Situation environnementale en Inchiri : Aucun risque n’est à écarter

Situation environnementale en Inchiri : Aucun risque n’est à écarter
Situation environnementale en Inchiri : Aucun risque n’est à écarter

L’installation d’une délégation de l’environnement et du développement durable en Inchiri est particulièrement pertinente en raison, notamment, de la nécessité de suivre les exploitations minières pour s’assurer qu’elles n’entrainent pas des conséquences nuisibles pour l’environnement et pour la santé des populations.

A cette fin, les pouvoirs publics ont imposé aux sociétés minières des cahiers de charges comportant l’obligation de prise de mesures et de précautions pour la protection de l’environnement.

En coordination avec les autorités administratives, la délégation veille au respect scrupuleux des dispositions du cahier de charges. Ainsi obligation est faite à ces entreprises de fournir des rapports trimestriels détaillés sur leurs activités.

Créée depuis 2009, elle a supplanté le service environnement pour être érigée en délégation pourvue de moyens supplémentaires pour mieux répondre à ses missions, notamment d’exécution et de suivi des programmes environnementaux et de veille pour se saisir de tout risque éventuel qui menace l’environnement.

La problématique de l’environnement en Inchiri se situe actuellement au niveau de quatre aspects :

  • Les risques liés à l’exploitation minière
  • Les risques liés à l’exploitation sauvage des carrières de gravier
  • L’exploitation traditionnelle de sites aurifères par les orpailleurs
  • L’utilisation de plastic d’emballage
    L’exploitation minière des mines de cuivre et d’or, souvent associés à des métaux connexes, est génératrice de pollution en raison des produits toxiques (Cyanure, mercure…) utilisés dans le traitement des minerais.

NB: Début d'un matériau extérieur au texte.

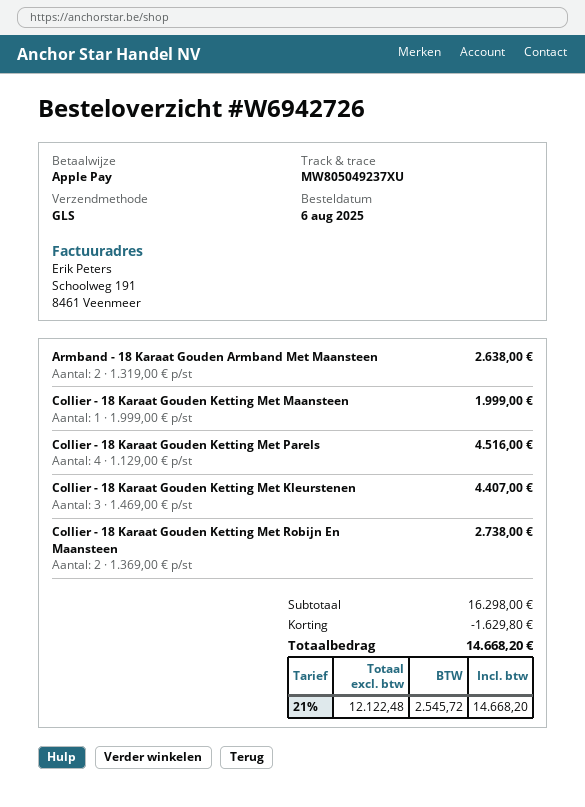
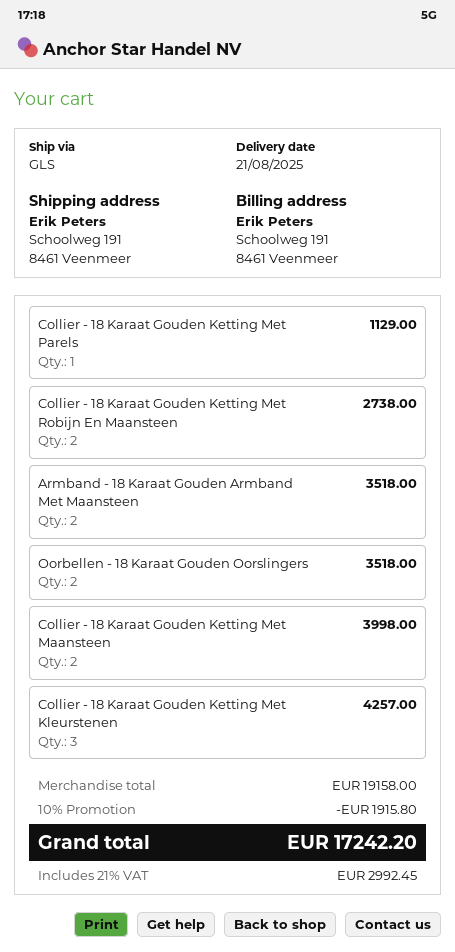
Armband - 18 Karaat Gouden Armband Met Maansteen: 2 for 2638.00 -> 2 for 3518.00
Collier - 18 Karaat Gouden Ketting Met Maansteen: 1 for 1999.00 -> 2 for 3998.00
Collier - 18 Karaat Gouden Ketting Met Parels: 4 for 4516.00 -> 1 for 1129.00
Collier - 18 Karaat Gouden Ketting Met Kleurstenen: 3 for 4407.00 -> 3 for 4257.00
Oorbellen - 18 Karaat Gouden Oorslingers: none -> 2 for 3518.00
subtotal: 16298.00 -> 19158.00
discount: 1629.80 -> 1915.80
tax: 21% = 2545.72 -> 21% = 2992.45
total: 14668.20 -> 17242.20

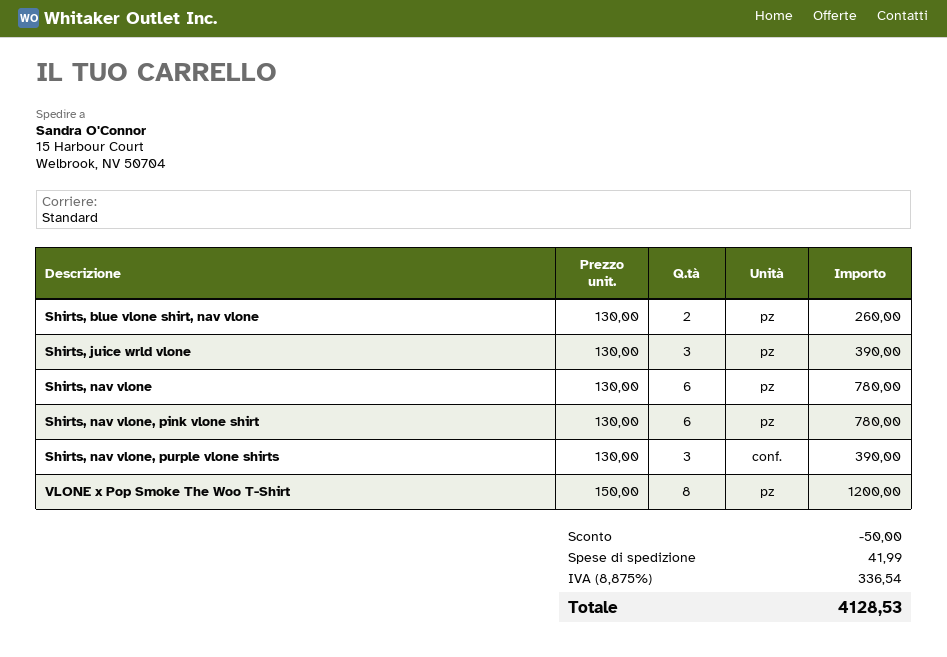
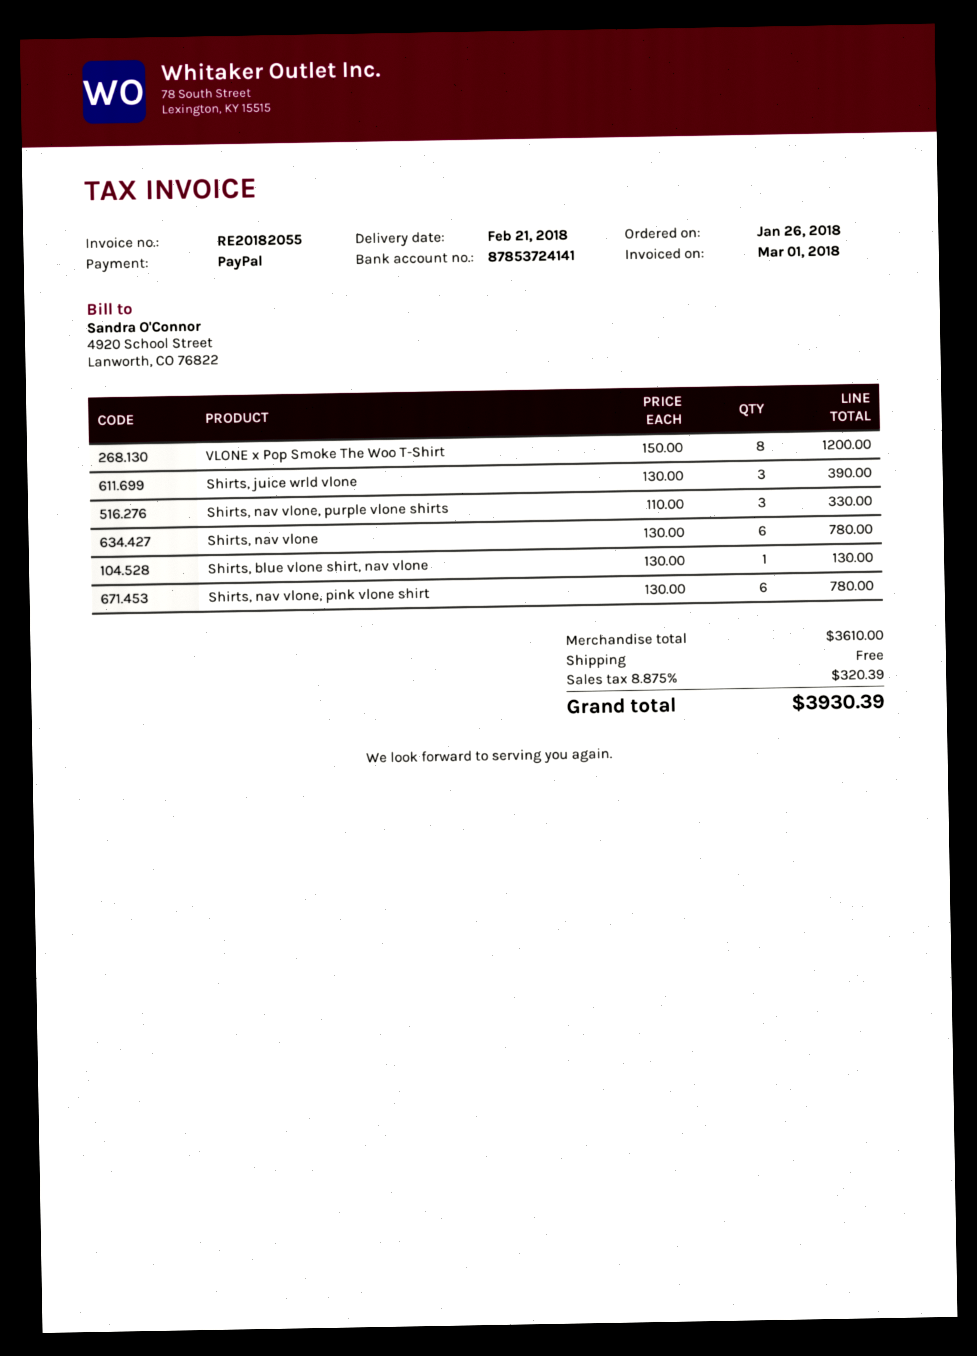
Shirts, blue vlone shirt, nav vlone: 2 x 130.00 = 260.00 -> 1 x 130.00 = 130.00
Shirts, nav vlone, purple vlone shirts: 3 x 130.00 = 390.00 -> 3 x 110.00 = 330.00
discount: 50.00 -> none
shipping: 41.99 -> 0.00
tax: 8.875% = 336.54 -> 8.875% = 320.39
total: 4128.53 -> 3930.39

C’est pourquoi un suivi rigoureux est effectué sur la base des rapports trimestriels et des visites de contrôle pour s’assurer que toutes les mesures de précaution ont été prises pour éviter tout épanchement ou évaporation de produits toxiques.

Le chef service suivi et exécution des programmes environnementaux au niveau de la délégation, M. Oumar Mohamed Saleck affirme que jusqu’à présent, les services concernés n’ont constaté aucune entorse majeure aux dispositions du cahier des charges et assure que les employés de ces sociétés disposent des équipements de sécurité et de protection requis. Il convient cependant de faire remarquer que la délégation ne dispose pas de laboratoire d’analyses ni d’outils de mesure de toxicité.

Les seules analyses effectuées sont celles entreprises au terme de missions du ministère. Celles-ci procèdent aux prélèvements d’échantillons et les soumettent aux analyses.
S’agissant de l’exploitation de carrières de graviers, la plupart de la vingtaine de sites dans la wilaya est située dans les oueds. Leur exploitation sauvage par de profondes excavations dans les lits des oueds perturbe sensiblement le déversement naturel des cours d’eau, crée des déficits d’eau pour les agriculteurs et génère des smogs de poussière qui affectent les populations avoisinantes.

Pour ce qui est de l’orpaillage traditionnel, il été constaté que les opérateurs dans cette filière procèdent à de vastes opération d’abattage d’arbres. Pour les seuls derniers mois de cette année une quantité de 425 sternes a été recensée équivalant à une charge de cinq remorques. Ces coupes de bois intensives affectent sensiblement le couvert végétal. Un groupe de 15 contrevenants ont été interpelés, les quantités de bois saisies et des amendes de 100 000 à 500 000 MRO leur ont été infligées. Cela reste naturelle peu dissuasif pour des personnes qui espèrent tirer d’énormes profits.

Le quatrième risque environnemental est lié à l’utilisation des plastics d’emballage. Les contrôles routiers de la Gendarmerie nationale ont permis la saisie de 40.000 caisses de sachets plastiques pour les seuls mois écoulés. Trente personnes impliquées dans ce trafic se sont vues imposer des amendes de 5 000 à 20 000 MRO et les cargaisons ont été confisquées.

De son côté la délégation procède régulièrement à des campagnes inopinées de contrôle des commerces pour la saisie de quantités de plastic.

Globalement, la situation environnementale en Inchiri est sous contrôle mais la prudence reste de rigueur.